- _Activity_
Look through the records below for the line holding "payment method: direct debit -> Mastercard". Write it out exactly, with each following line through the line holding "total: 2274.40 -> 2324.16".
[Supplied records — start]
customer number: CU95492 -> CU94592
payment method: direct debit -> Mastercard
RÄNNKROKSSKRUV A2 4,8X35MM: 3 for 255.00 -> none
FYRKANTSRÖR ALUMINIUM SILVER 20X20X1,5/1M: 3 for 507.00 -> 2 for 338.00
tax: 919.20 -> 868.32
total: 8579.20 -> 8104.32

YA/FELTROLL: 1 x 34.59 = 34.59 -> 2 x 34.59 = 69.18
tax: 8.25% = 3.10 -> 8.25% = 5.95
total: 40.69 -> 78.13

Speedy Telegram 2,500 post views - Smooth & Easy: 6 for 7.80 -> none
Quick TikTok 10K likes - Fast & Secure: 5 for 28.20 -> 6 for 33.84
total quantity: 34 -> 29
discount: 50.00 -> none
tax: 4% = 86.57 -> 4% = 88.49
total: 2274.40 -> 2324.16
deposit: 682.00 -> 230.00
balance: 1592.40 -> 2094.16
[Supplied records — finish]
[Supplied records — start]
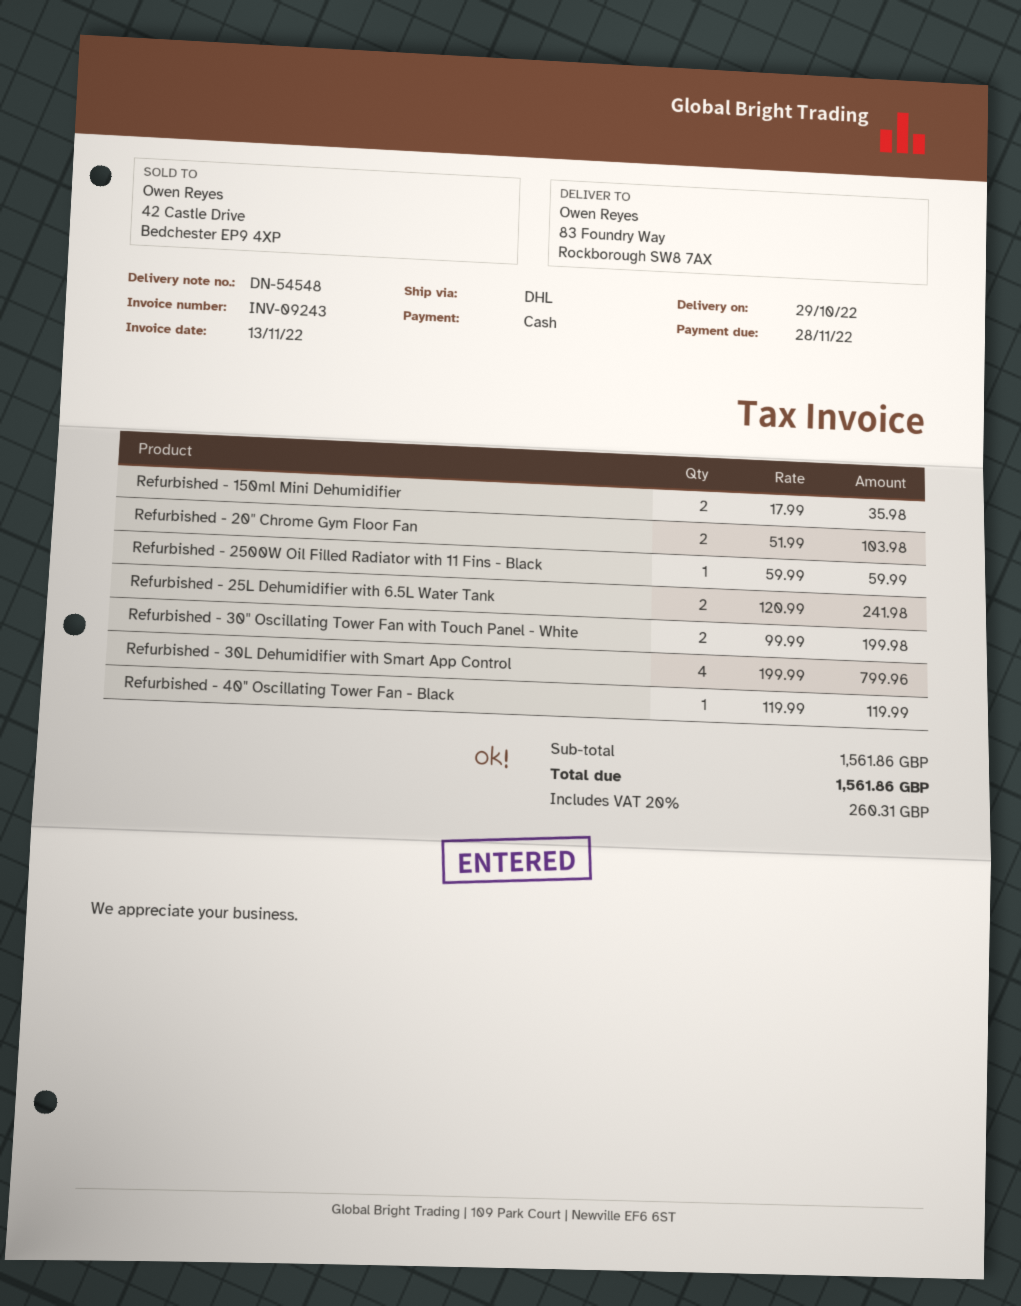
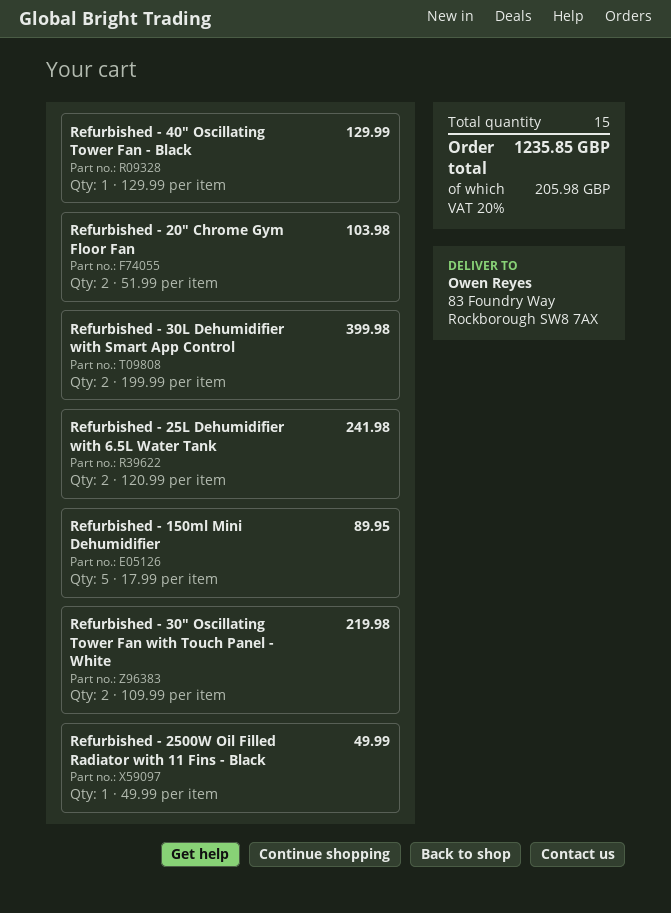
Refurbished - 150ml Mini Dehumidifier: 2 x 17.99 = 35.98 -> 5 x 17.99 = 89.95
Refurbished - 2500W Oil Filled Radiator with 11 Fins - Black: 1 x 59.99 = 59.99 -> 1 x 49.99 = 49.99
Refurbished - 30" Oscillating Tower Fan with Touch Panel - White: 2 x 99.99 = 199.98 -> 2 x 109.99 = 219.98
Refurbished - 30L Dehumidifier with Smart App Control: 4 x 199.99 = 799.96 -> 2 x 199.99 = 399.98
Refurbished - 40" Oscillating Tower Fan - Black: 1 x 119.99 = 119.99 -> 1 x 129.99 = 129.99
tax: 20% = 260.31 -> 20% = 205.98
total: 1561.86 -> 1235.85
[Supplied records — finish]
[Supplied records — start]
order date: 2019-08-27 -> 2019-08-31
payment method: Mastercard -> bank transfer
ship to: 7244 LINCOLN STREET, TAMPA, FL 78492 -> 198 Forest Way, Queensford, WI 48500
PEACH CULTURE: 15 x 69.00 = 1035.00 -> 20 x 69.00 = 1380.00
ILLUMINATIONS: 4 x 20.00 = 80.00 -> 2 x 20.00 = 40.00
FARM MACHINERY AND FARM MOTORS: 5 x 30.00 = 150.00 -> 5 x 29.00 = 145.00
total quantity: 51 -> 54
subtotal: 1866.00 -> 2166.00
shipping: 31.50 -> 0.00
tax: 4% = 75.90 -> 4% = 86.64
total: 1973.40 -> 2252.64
[Supplied records — finish]
- _Response to this exercise_
payment method: direct debit -> Mastercard
RÄNNKROKSSKRUV A2 4,8X35MM: 3 for 255.00 -> none
FYRKANTSRÖR ALUMINIUM SILVER 20X20X1,5/1M: 3 for 507.00 -> 2 for 338.00
tax: 919.20 -> 868.32
total: 8579.20 -> 8104.32

YA/FELTROLL: 1 x 34.59 = 34.59 -> 2 x 34.59 = 69.18
tax: 8.25% = 3.10 -> 8.25% = 5.95
total: 40.69 -> 78.13

Speedy Telegram 2,500 post views - Smooth & Easy: 6 for 7.80 -> none
Quick TikTok 10K likes - Fast & Secure: 5 for 28.20 -> 6 for 33.84
total quantity: 34 -> 29
discount: 50.00 -> none
tax: 4% = 86.57 -> 4% = 88.49
total: 2274.40 -> 2324.16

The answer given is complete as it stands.